> Task directions: Count the lines below that contain the word "Souls". Give only the number.
"""
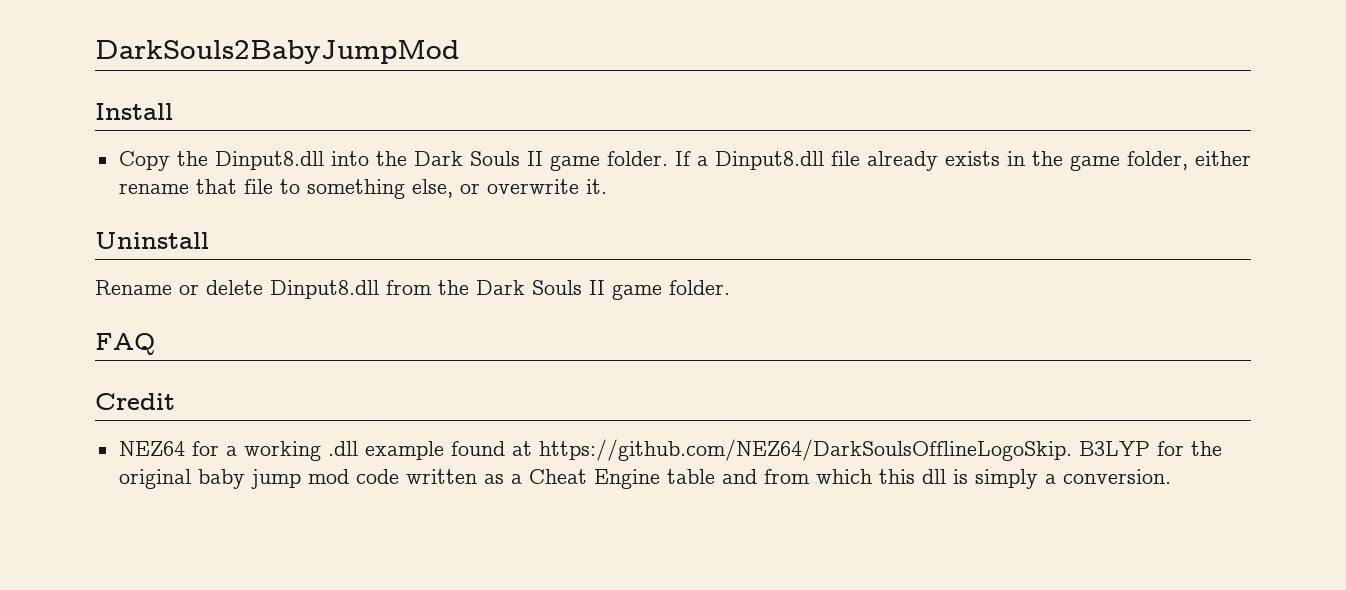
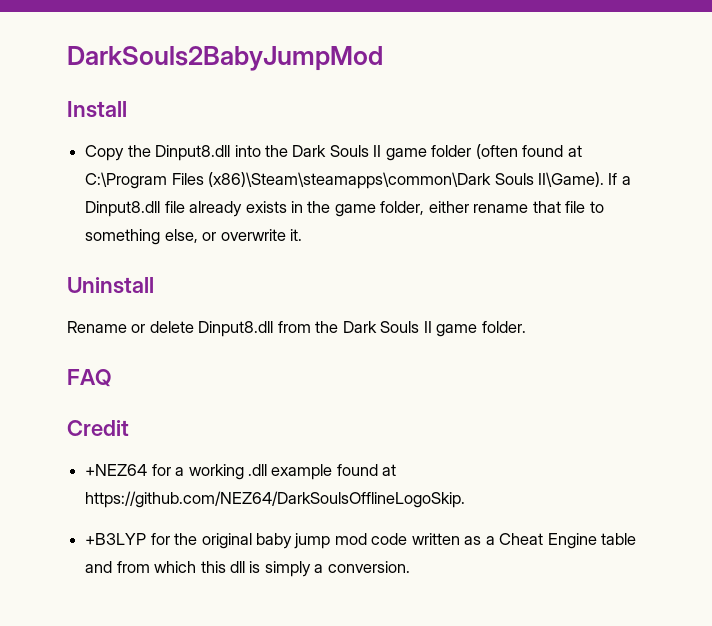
[606,151,668,166] folder. -> [431,144,582,159] [85,172,604,189] folder (often found at C:\Program Files (x86)\Steam\steamapps\common\Dark Souls II\Game).
[118,441,185,456] NEZ64 -> [85,464,148,476] +NEZ64
[1078,441,1150,456] B3LYP -> [85,533,147,545] // +B3LYP

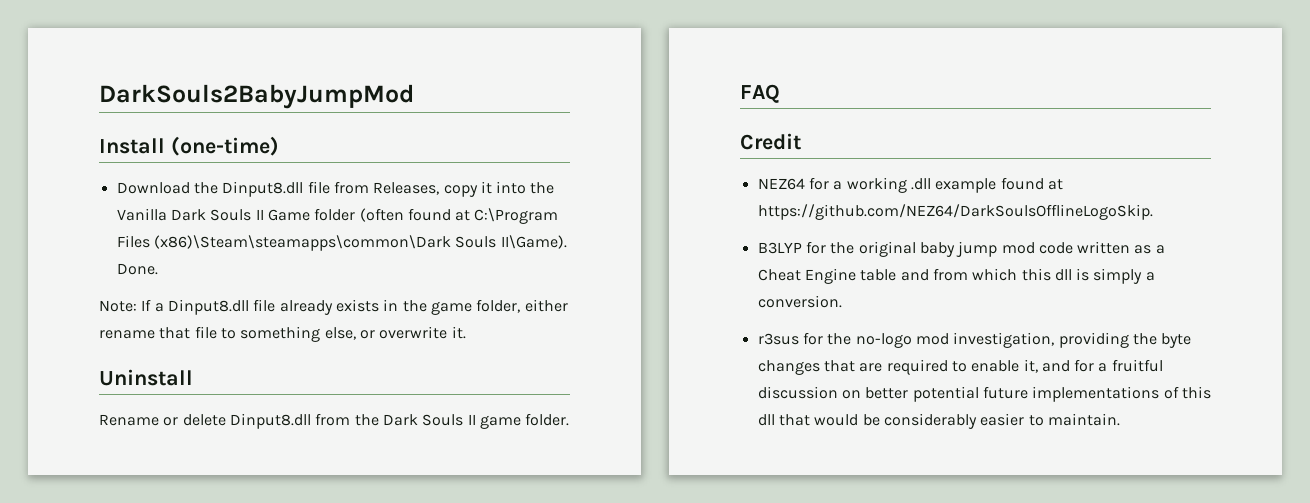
[85,145,231,161] // Copy the Dinput8.dll -> [170,136,279,156] [116,181,492,197] (one-time) // Download the Dinput8.dll file from Releases, copy it
[292,145,427,161] Dark Souls II game -> [116,208,310,221] Vanilla Dark Souls II Game
(604, 179) none -> [116,263,158,275] [99,300,137,312] Done. // Note:
[85,464,148,476] +NEZ64 -> [757,178,805,190] NEZ64
[85,533,147,545] +B3LYP -> [757,242,802,254] B3LYP
(410, 567) none -> [757,332,1192,348] [757,359,1163,375] [757,386,1211,402] [757,413,1120,429] // r3sus for the no-logo mod investigation, providing the byte changes that are required to enable it, and for a fruitful discussion on better potential future implementations of this dll that would be considerably easier to maintain.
"""
> Answer for this exercise: 2